▶ [What you need to do] Please count how many lines of the data include the word "Packages". Give only that number in reply.

[Records contained in a dataset]
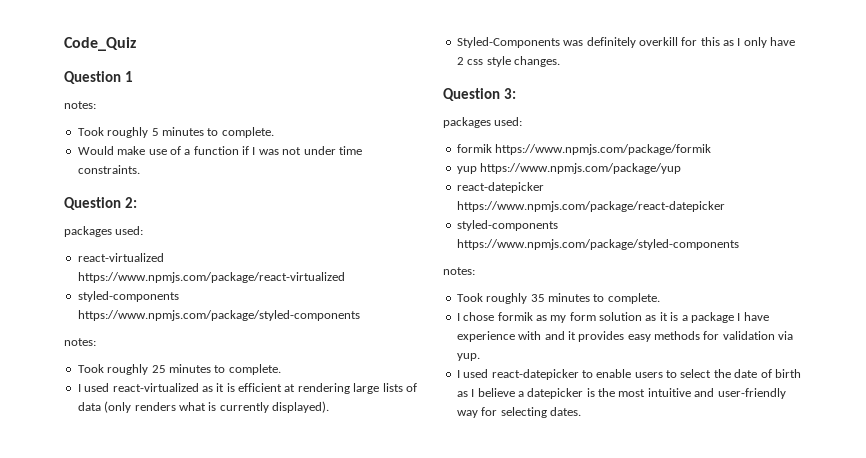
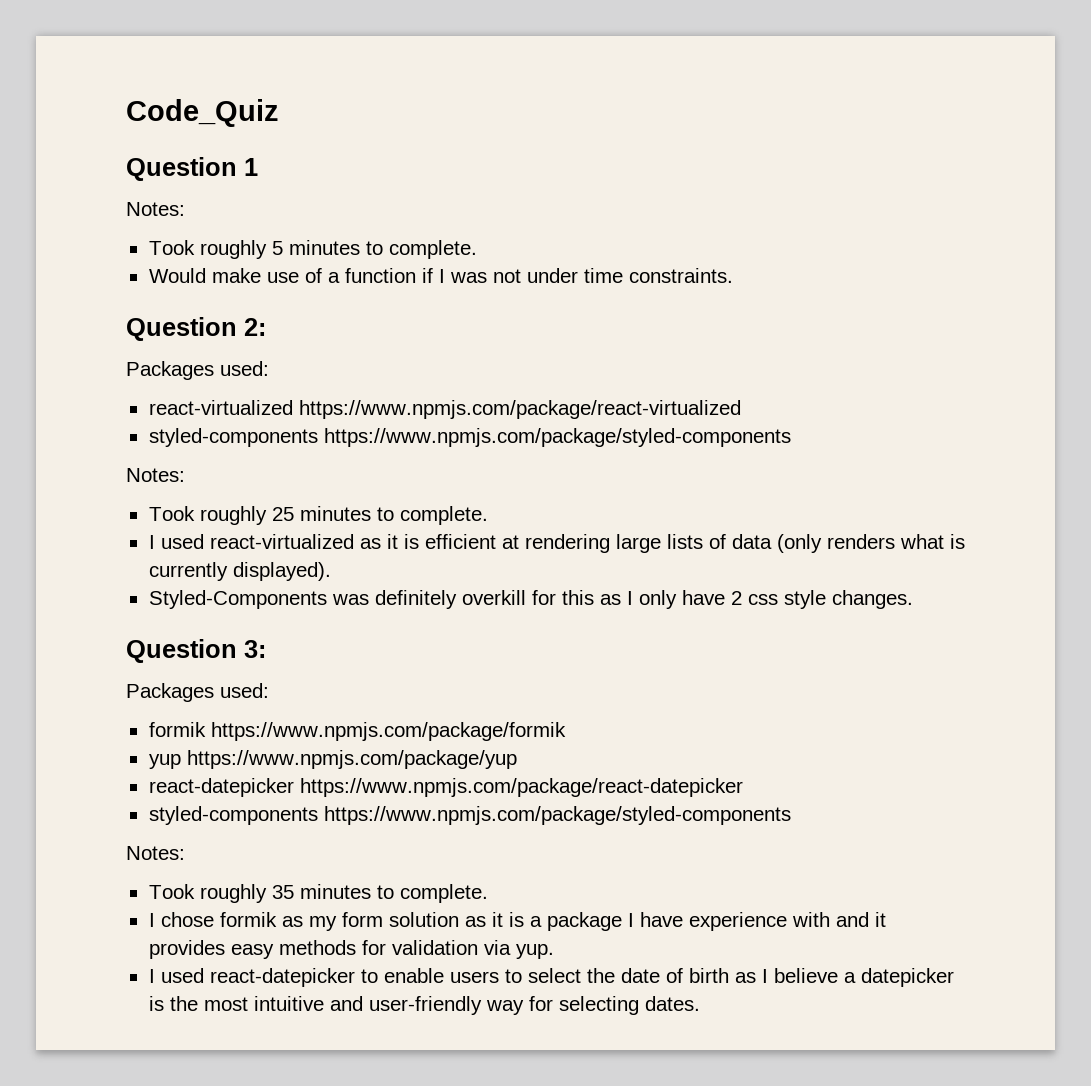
[64,101,96,109] notes: -> [126,202,185,216] Notes:
[64,226,112,237] packages -> [126,361,214,380] Packages
[64,338,96,346] notes: -> [126,468,185,482] Notes:
[443,117,491,128] packages -> [126,683,214,702] Packages
[443,267,475,275] notes: -> [126,846,185,860] Notes:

▶ [Task answer] 2